WORK TO BE COMPLETED: Find every line below with the string "none" and pick it out.

Start of Block

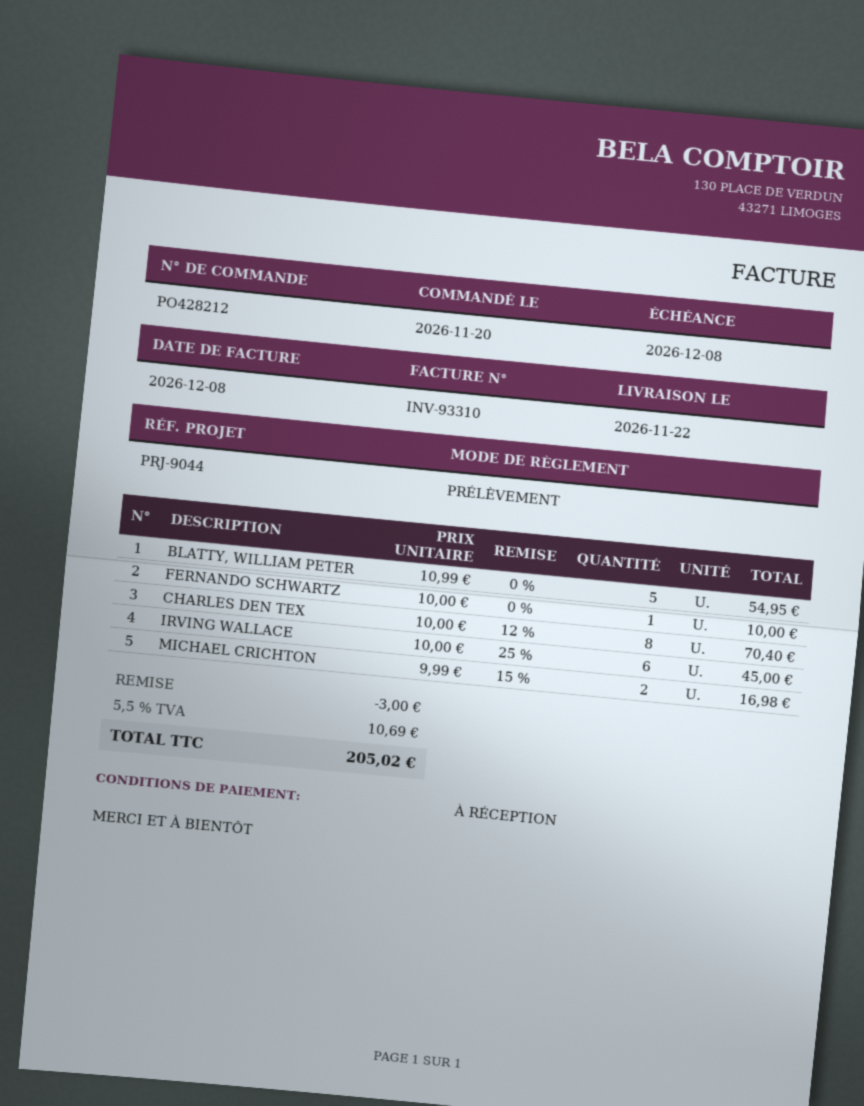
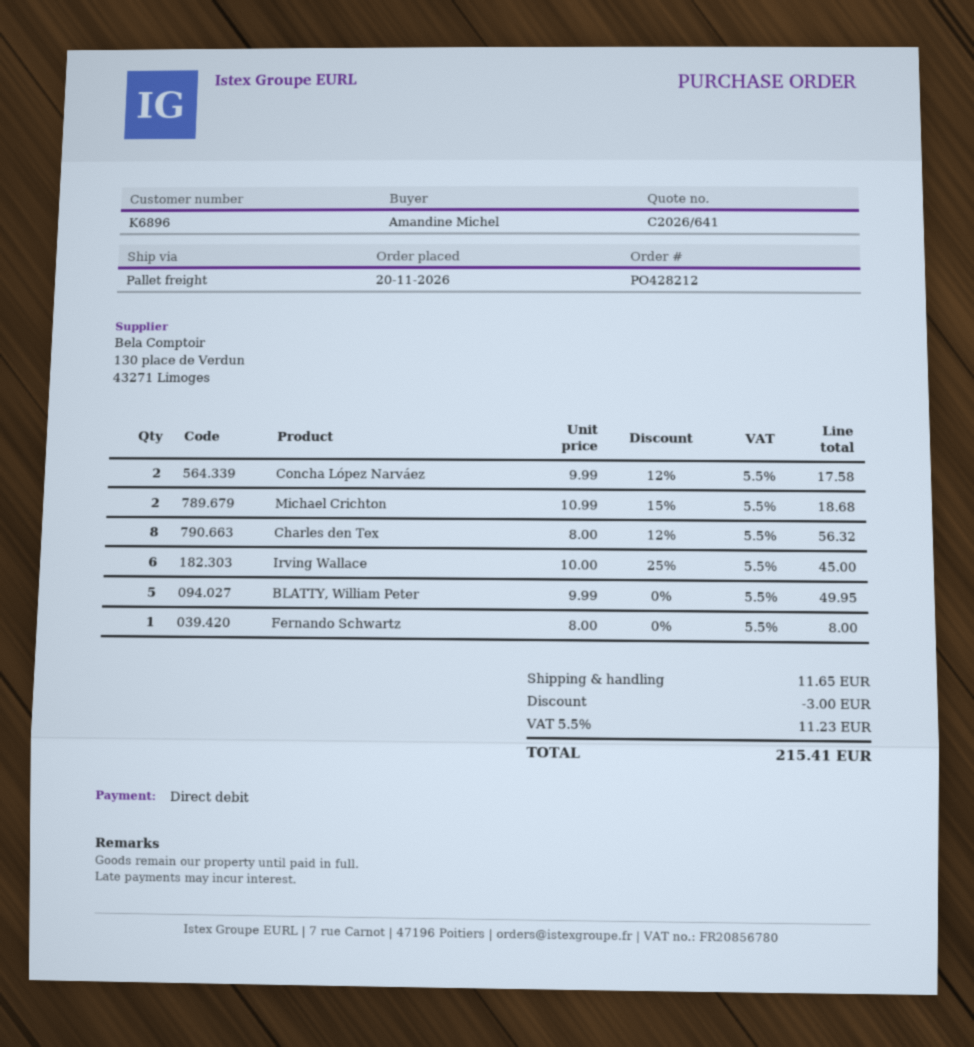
BLATTY, WILLIAM PETER: 5 x 10.99 = 54.95 -> 5 x 9.99 = 49.95
FERNANDO SCHWARTZ: 1 x 10.00 = 10.00 -> 1 x 8.00 = 8.00
CHARLES DEN TEX: 8 x 10.00 - 12% = 70.40 -> 8 x 8.00 - 12% = 56.32
MICHAEL CRICHTON: 2 x 9.99 - 15% = 16.98 -> 2 x 10.99 - 15% = 18.68
Concha López Narváez: none -> 2 x 9.99 - 12% = 17.58
shipping: none -> 11.65
tax: 5.5% = 10.69 -> 5.5% = 11.23
total: 205.02 -> 215.41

End of Block

WRITTEN ANSWER:
Concha López Narváez: none -> 2 x 9.99 - 12% = 17.58
shipping: none -> 11.65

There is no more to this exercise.